Crime and thrillers of the month – review | Crime fiction


A woman wakes up in the middle of the night. “There was someone in the house.” She’s imagining it, she tells herself. But then she sees him – a man, tall, with “the distantly familiar rancidness of something wrong and rotten she’d tasted before and couldn’t quite place”. As he moves through her dark home, she realises she has seconds to decide what to do: pretend to be asleep, run, or wake her children and hide them away. “‘We have to be quiet,’ she whispered. ‘We have to be quiet! If we’re not quiet the monster will get us!’”

Nightwatching (Viking) by Tracy Sierra plays on old fears and nightmares to create one of the most terrifying – and brilliant – thrillers I have ever read. It had me waking at night after swirling bad dreams, and I keep going back to it in my mind, picking over the scenarios in which Sierra places her brave, capable protagonist. Gripping from start to finish, with an antagonist to leave you trembling in your bedroom at night, it’s hard to believe this is a first novel, and I can’t recommend it more highly.

From Sierra’s isolated, snowbound home to the bustle and heat of Lagos, the setting for Vanessa Walters’s The Lagos Wife (Hutchinson Heinemann), another impressive debut thriller. It follows the disappearance of Nicole Oruwari, a Londoner who moves to Lagos with her Nigerian husband, Tonye, to enjoy a rich and glittering life in his family home with their two boys. When Nicole doesn’t return after a boat trip, and the investigation seems to have stalled, her estranged aunt Claudine flies out from London to find out what’s going on. Walters moves between Claudine’s investigation in the present and Nicole’s perspective as a “Nigerwife” in the run-up to her disappearance, showing how this life of luxury, in which everything is done for her and her children, starts to pall. How things have changed between Nicole and Tonye, too, whose “sense of entitlement had grown to be a thing of wonder, a towering pyramid, its peak hidden amid the clouds” since he returned to Lagos. And we see how Nicole tried to find herself again, and what happened to her when she did. Richly layered and deeply thoughtful, this is another excellent read that holds you in suspense until its shocking conclusion.

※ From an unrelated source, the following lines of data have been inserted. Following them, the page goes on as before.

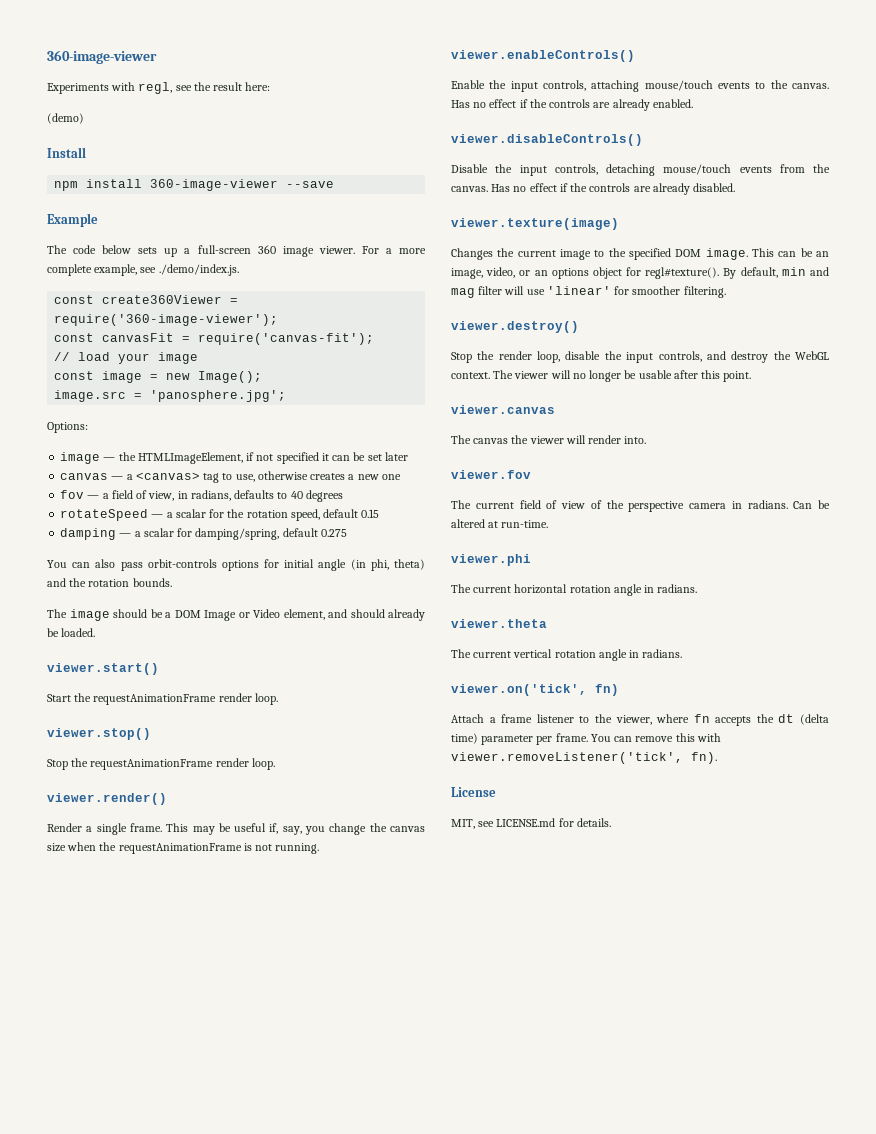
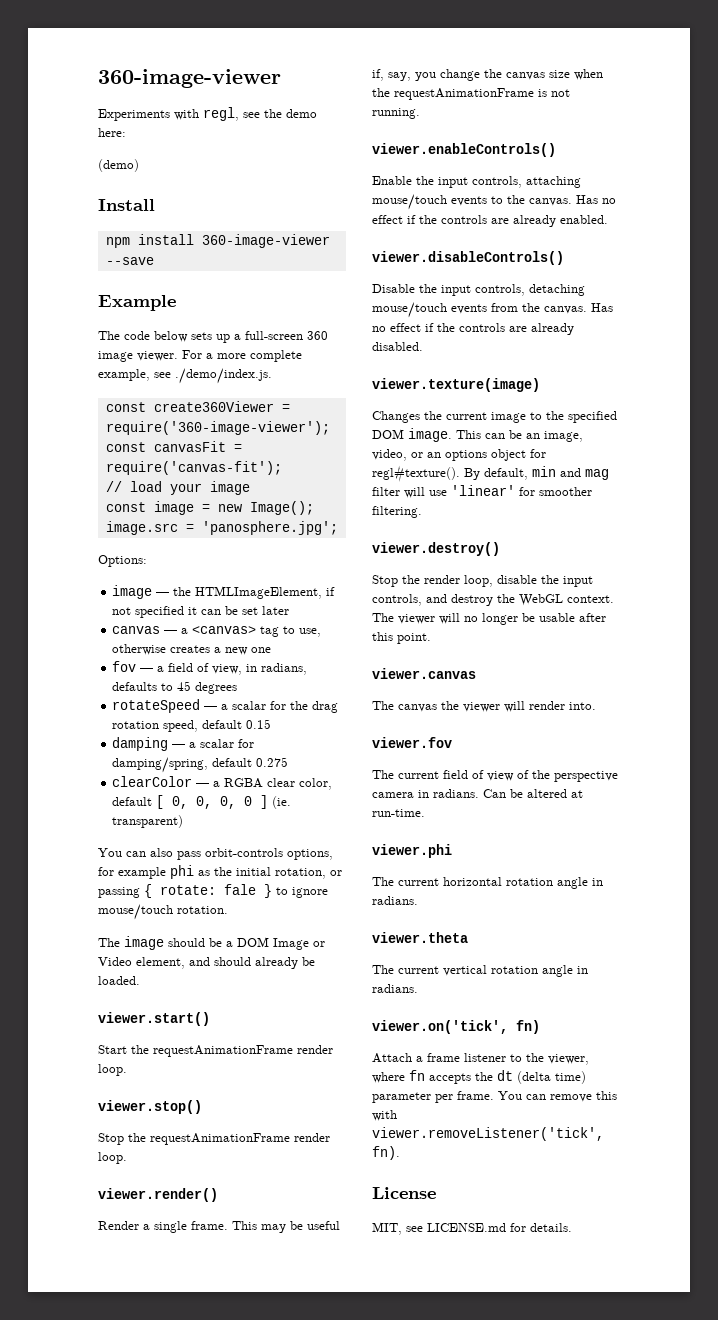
[213,82,243,91] result -> [286,109,317,118] demo
[290,491,303,499] 40 -> [177,681,192,691] 45
(245, 513) none -> [312,701,339,713] drag
(347, 533) none -> [112,776,333,790] [112,795,292,809] [112,815,184,828] // clearColor — a RGBA clear color, default [ 0, 0, 0, 0 ] (ie. transparent)
[221,559,426,571] [47,578,172,587] options for initial angle (in phi, theta) and the rotation bounds. -> [287,849,333,860] [98,865,342,879] [98,884,328,898] [98,904,228,920] options, for example phi as the initial rotation, or passing { rotate: fale } to ignore mouse/touch rotation.

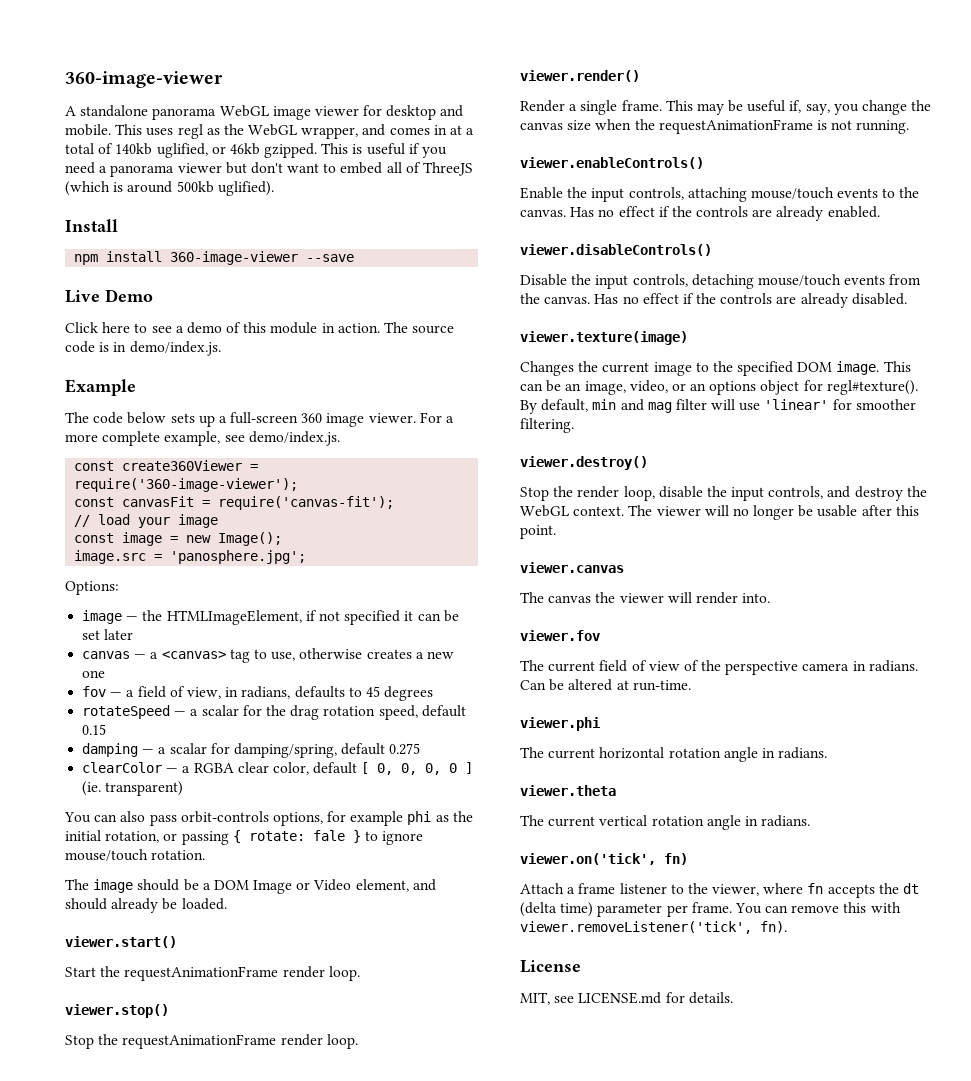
[98,107,317,121] [98,128,126,137] [98,159,139,172] Experiments with regl, see the demo here: // (demo) -> [65,105,464,120] [65,124,475,139] [65,143,448,158] [65,162,474,177] [65,181,274,196] A standalone panorama WebGL image viewer for desktop and mobile. This uses regl as the WebGL wrapper, and comes in at a total of 140kb uglified, or 46kb gzipped. This is useful if you need a panorama viewer but don't want to embed all of ThreeJS (which is around 500kb uglified).
(154, 261) none -> [65,289,153,303] [65,322,455,334] [65,341,221,356] // Live Demo // Click here to see a demo of this module in action. The source code is in demo/index.js.
[175,368,272,384] ./demo/index.js. -> [248,431,340,446] demo/index.js.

In Matthew Blake’s debut, Anna O (HarperCollins), Anna Ogilvy has been asleep since she was found with a knife in her hand next to the bodies of her two best friends. Four years on, nothing can wake her – but now the Ministry of Justice needs her to wake up so she can be put on trial for murder. It calls in sleep psychologist Dr Benedict Prince, who becomes obsessed with Anna’s case. Blake slowly fills in the backstory through extracts from Anna’s notebook – how she has suffered from sleep-related disorders all her life, frightened to lose consciousness for fear of what she might do. “My body craves sleep. My mind fears it. Sleep is the witching hour. The benighted shadows. The realm of the id, the animal, the unconscious. My own mind scares me.” There are a lot of strands to pull together here, and the storyline can feel a little convoluted and far-fetched, but it is still a propulsive and inventive read.

Husband and wife writing duo Nicci French are always a must read, and their latest, Has Anyone Seen Charlotte Salter? (Simon & Schuster), is one of their very best. Compelling, moving and beautifully written, it’s about how real people are affected by (and driven to) murder. It starts with the disappearance of wife and mother Charlotte Salter in December 1990. Warm and vivacious, the sort of person everyone liked, she failed to turn up to her husband Alec’s 50th birthday party and was never seen again, leaving her young adult children “waiting for their mother to come home until waiting wore a groove into them and became part of who they were”.

Thirty-odd years later, the Salter children are back in their Norfolk village to move Alec, who has dementia, into a home. But their childhood friends, Morgan and Greg, are also there, making a podcast about Charlotte’s disappearance because, as Morgan says, “we feel the past is not done with… we’re stirring it all up and seeing what floats to the top”. Throw in a brilliantly cool London detective, Maud, and you have an absolute winner.